Problem requirements:
Retype the whole listing below exactly, keeping every picture out of it.

**** Input material

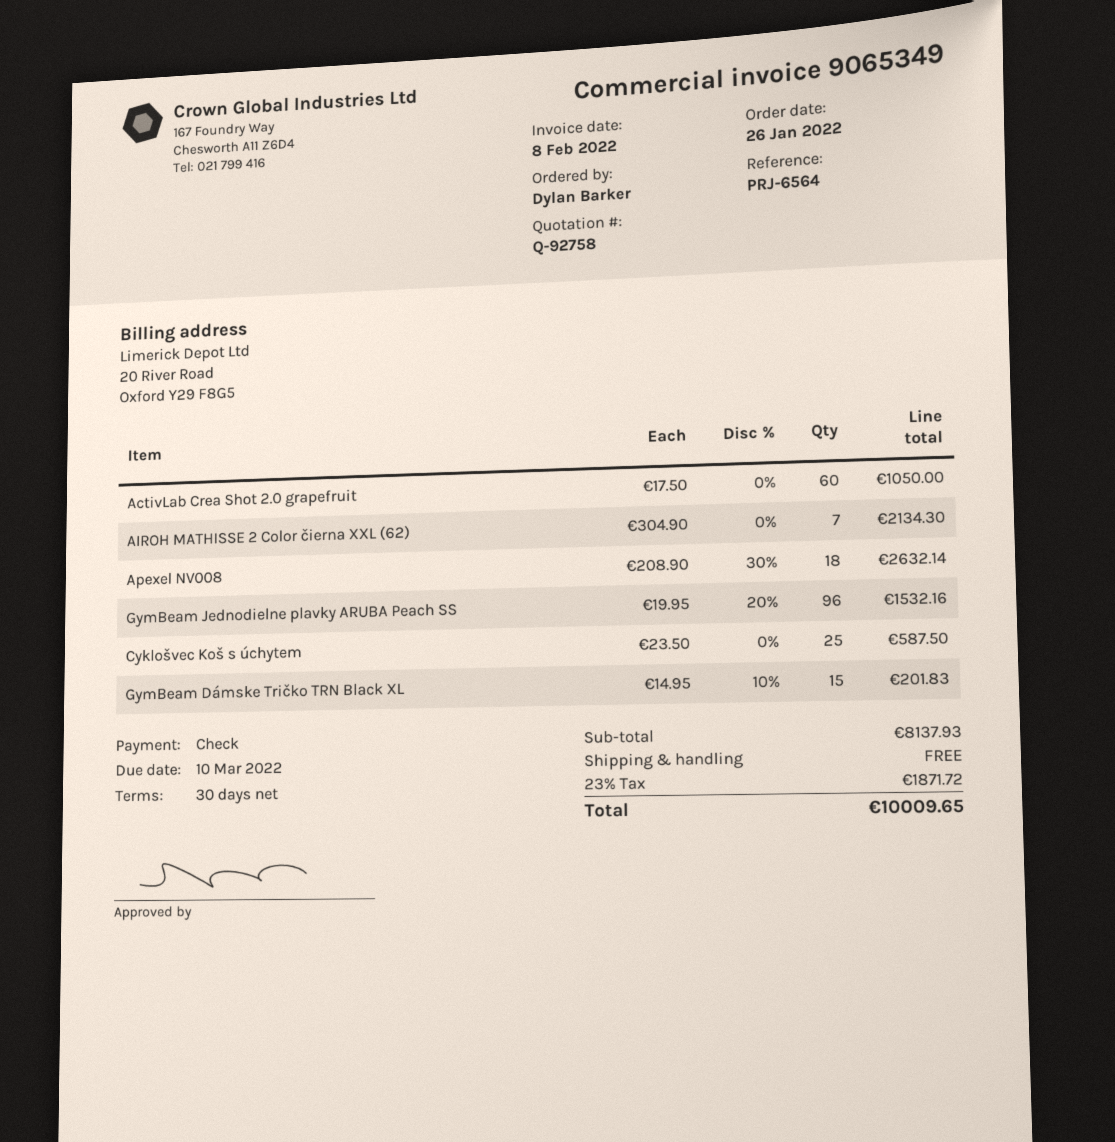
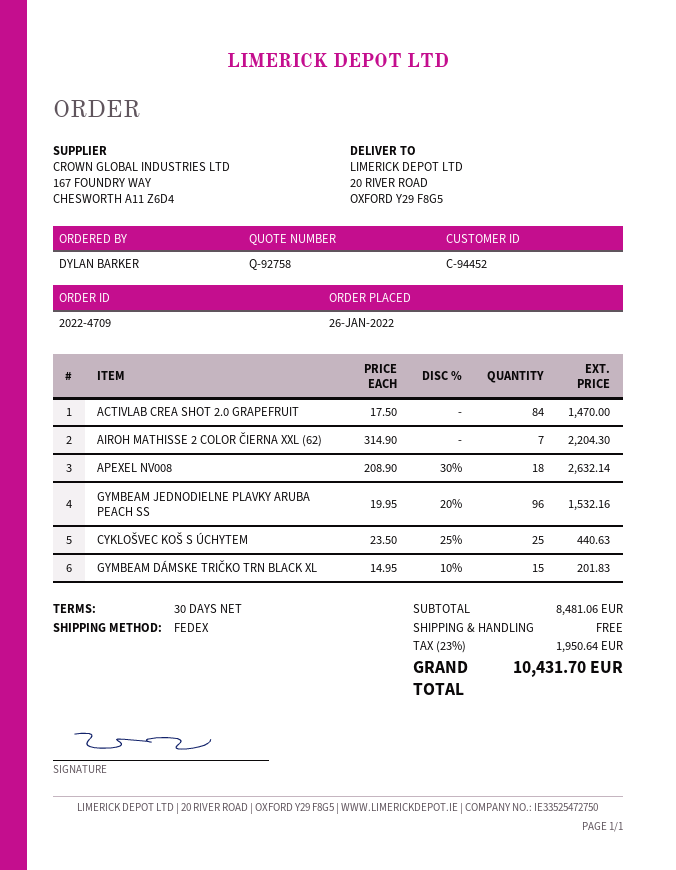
ActivLab Crea Shot 2.0 grapefruit: 60 x 17.50 = 1050.00 -> 84 x 17.50 = 1470.00
AIROH MATHISSE 2 Color čierna XXL (62): 7 x 304.90 = 2134.30 -> 7 x 314.90 = 2204.30
Cyklošvec Koš s úchytem: 25 x 23.50 = 587.50 -> 25 x 23.50 - 25% = 440.63
subtotal: 8137.93 -> 8481.06
tax: 23% = 1871.72 -> 23% = 1950.64
total: 10009.65 -> 10431.70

********

Solution to this exercise:
ActivLab Crea Shot 2.0 grapefruit: 60 x 17.50 = 1050.00 -> 84 x 17.50 = 1470.00
AIROH MATHISSE 2 Color čierna XXL (62): 7 x 304.90 = 2134.30 -> 7 x 314.90 = 2204.30
Cyklošvec Koš s úchytem: 25 x 23.50 = 587.50 -> 25 x 23.50 - 25% = 440.63
subtotal: 8137.93 -> 8481.06
tax: 23% = 1871.72 -> 23% = 1950.64
total: 10009.65 -> 10431.70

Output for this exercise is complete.